Extracted records Start Marker

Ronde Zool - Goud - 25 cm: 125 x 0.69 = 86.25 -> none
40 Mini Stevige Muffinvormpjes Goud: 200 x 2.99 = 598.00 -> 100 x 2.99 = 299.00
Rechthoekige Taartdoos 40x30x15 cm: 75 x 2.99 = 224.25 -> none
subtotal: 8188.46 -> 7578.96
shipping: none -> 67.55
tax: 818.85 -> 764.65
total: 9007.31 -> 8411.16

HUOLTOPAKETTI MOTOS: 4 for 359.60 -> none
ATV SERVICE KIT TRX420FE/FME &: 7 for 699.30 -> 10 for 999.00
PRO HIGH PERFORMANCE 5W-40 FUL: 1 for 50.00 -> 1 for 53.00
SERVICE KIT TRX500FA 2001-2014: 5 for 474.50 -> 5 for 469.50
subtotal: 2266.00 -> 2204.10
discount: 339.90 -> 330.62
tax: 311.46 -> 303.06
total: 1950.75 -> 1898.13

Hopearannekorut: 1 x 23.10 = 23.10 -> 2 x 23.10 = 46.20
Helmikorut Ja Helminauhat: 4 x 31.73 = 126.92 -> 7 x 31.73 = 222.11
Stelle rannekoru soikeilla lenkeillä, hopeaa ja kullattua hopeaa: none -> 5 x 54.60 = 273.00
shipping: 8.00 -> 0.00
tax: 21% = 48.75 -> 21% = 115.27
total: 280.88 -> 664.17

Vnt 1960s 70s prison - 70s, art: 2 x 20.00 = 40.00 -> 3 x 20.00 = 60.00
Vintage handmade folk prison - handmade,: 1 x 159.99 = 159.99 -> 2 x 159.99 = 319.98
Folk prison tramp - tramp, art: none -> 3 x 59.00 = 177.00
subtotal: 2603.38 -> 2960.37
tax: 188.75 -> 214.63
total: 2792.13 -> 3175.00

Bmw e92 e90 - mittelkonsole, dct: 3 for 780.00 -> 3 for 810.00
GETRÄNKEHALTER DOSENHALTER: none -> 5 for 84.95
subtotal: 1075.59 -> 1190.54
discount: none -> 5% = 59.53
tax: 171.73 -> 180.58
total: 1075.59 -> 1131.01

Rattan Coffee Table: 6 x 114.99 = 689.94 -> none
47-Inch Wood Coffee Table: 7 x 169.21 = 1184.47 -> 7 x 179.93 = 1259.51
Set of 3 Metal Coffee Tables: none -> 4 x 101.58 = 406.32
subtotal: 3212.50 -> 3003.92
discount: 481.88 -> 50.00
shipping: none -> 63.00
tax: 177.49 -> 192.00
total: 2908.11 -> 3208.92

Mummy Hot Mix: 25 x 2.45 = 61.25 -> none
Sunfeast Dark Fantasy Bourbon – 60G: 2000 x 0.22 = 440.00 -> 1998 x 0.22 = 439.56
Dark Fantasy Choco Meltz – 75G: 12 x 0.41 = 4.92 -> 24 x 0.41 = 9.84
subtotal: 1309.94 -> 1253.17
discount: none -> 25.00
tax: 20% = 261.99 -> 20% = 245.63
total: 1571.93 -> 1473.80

Extracted records End Marker

**Required work:** Reproduce, with no other lines, the one containing "Set of 3 Metal" and all lines after it through the end of the data above.

**Answer section:**
Set of 3 Metal Coffee Tables: none -> 4 x 101.58 = 406.32
subtotal: 3212.50 -> 3003.92
discount: 481.88 -> 50.00
shipping: none -> 63.00
tax: 177.49 -> 192.00
total: 2908.11 -> 3208.92

Mummy Hot Mix: 25 x 2.45 = 61.25 -> none
Sunfeast Dark Fantasy Bourbon – 60G: 2000 x 0.22 = 440.00 -> 1998 x 0.22 = 439.56
Dark Fantasy Choco Meltz – 75G: 12 x 0.41 = 4.92 -> 24 x 0.41 = 9.84
subtotal: 1309.94 -> 1253.17
discount: none -> 25.00
tax: 20% = 261.99 -> 20% = 245.63
total: 1571.93 -> 1473.80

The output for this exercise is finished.